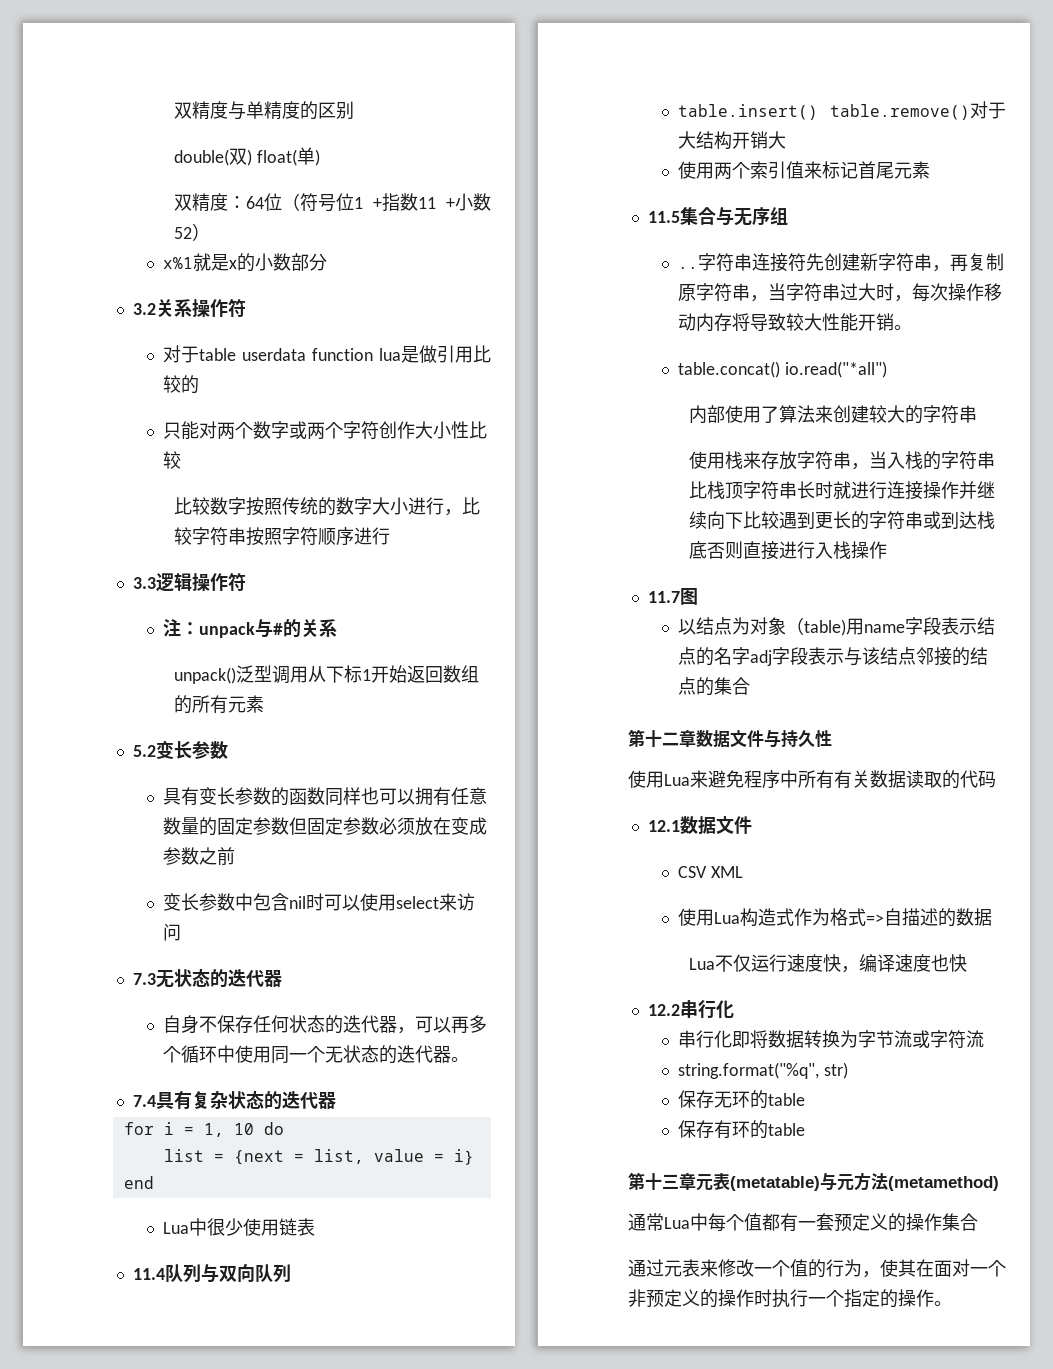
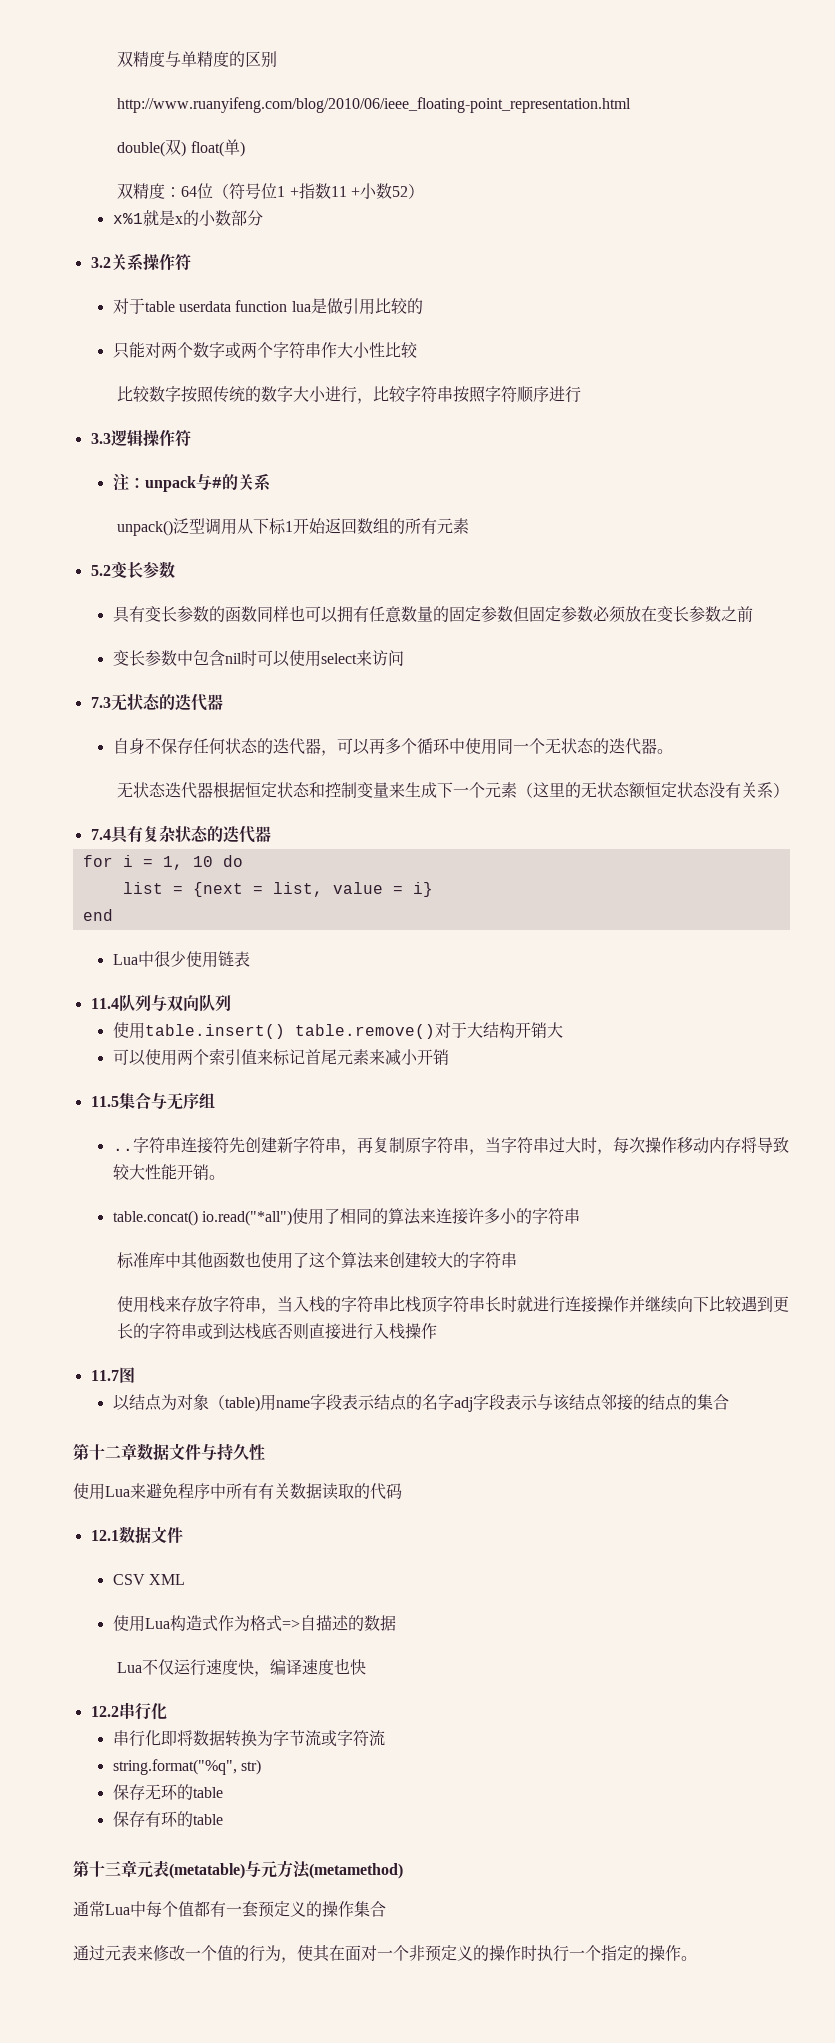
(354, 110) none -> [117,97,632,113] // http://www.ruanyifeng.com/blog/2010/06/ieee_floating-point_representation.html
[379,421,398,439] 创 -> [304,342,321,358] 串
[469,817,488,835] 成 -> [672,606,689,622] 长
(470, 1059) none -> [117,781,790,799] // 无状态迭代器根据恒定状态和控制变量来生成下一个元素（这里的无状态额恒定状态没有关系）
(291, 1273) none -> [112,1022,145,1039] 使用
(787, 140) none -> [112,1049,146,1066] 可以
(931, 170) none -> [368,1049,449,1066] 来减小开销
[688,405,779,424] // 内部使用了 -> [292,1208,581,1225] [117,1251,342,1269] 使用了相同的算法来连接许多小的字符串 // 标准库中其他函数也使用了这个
* * *
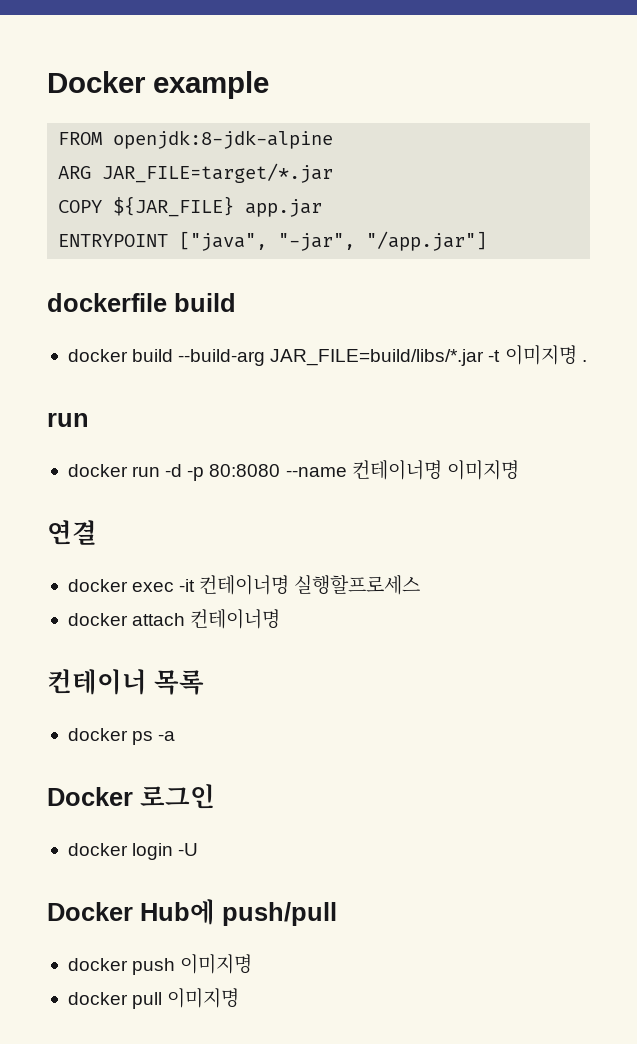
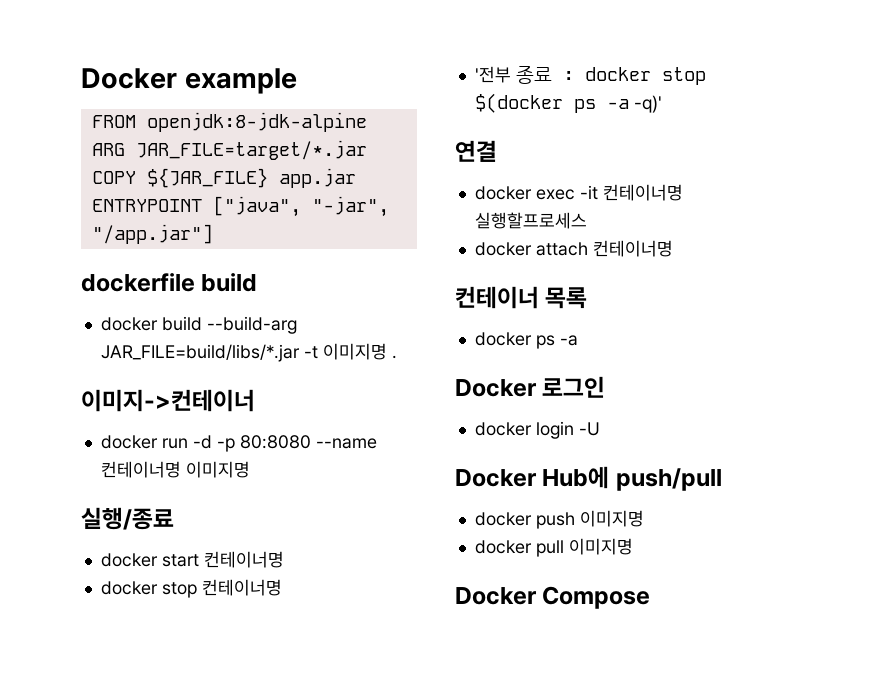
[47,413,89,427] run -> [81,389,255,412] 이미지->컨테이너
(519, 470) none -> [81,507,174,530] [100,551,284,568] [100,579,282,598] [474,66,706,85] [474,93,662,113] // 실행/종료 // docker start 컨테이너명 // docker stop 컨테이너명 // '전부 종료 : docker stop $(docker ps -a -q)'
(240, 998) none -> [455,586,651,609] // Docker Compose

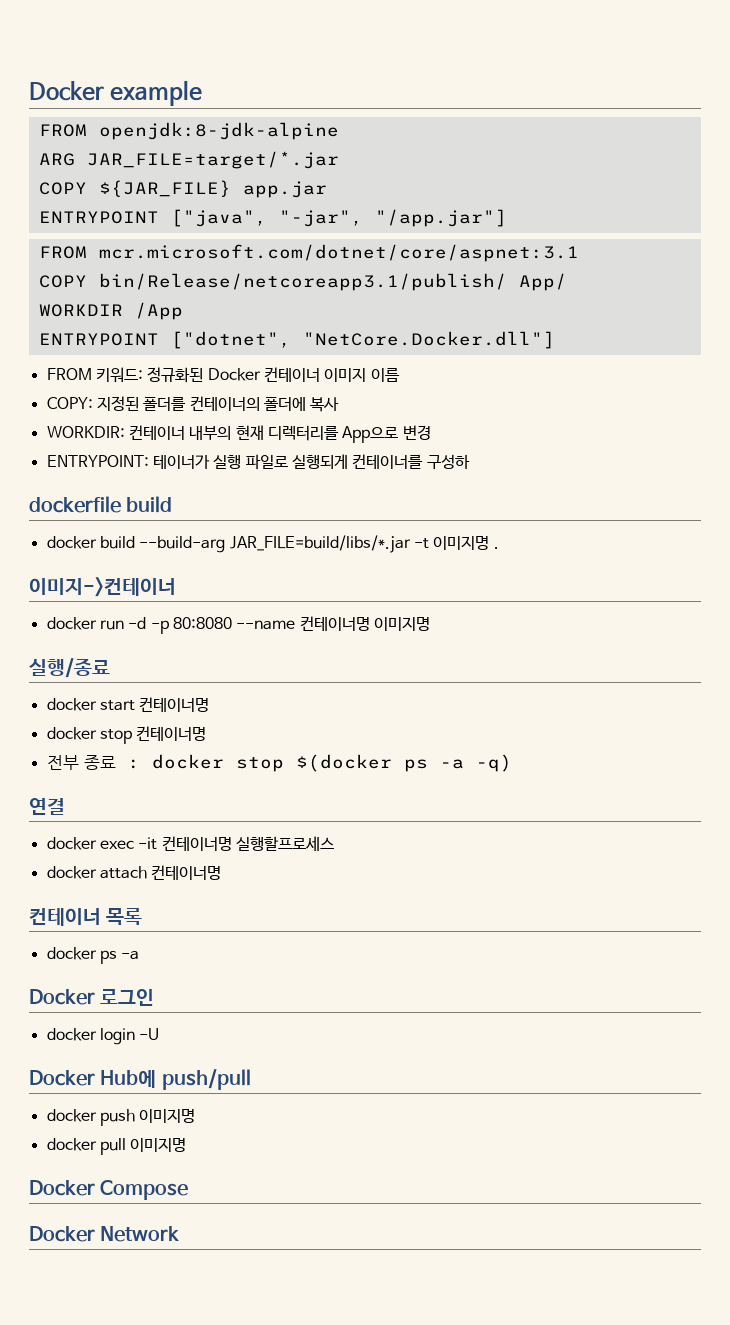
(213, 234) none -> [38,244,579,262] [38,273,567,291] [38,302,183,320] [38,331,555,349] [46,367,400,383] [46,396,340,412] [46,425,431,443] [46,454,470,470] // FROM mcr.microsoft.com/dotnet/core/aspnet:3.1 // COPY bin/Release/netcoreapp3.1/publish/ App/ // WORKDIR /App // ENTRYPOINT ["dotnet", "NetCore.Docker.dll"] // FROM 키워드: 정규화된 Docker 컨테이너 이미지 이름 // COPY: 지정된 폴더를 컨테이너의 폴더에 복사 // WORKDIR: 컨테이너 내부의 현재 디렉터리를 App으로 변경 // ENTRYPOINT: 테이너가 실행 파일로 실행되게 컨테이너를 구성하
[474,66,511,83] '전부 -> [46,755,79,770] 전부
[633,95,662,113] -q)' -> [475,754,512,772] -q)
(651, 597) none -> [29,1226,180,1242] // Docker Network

### EXERCISE AIM
Starting at the line above that holds "(470, 1059) none" and ending at the line that holds "[688,405,779,424] // 内部使用了", transcribe each line exactly and include no other lines.

### SOLUTION TO THE EXERCISE
(470, 1059) none -> [117,781,790,799] // 无状态迭代器根据恒定状态和控制变量来生成下一个元素（这里的无状态额恒定状态没有关系）
(291, 1273) none -> [112,1022,145,1039] 使用
(787, 140) none -> [112,1049,146,1066] 可以
(931, 170) none -> [368,1049,449,1066] 来减小开销
[688,405,779,424] // 内部使用了 -> [292,1208,581,1225] [117,1251,342,1269] 使用了相同的算法来连接许多小的字符串 // 标准库中其他函数也使用了这个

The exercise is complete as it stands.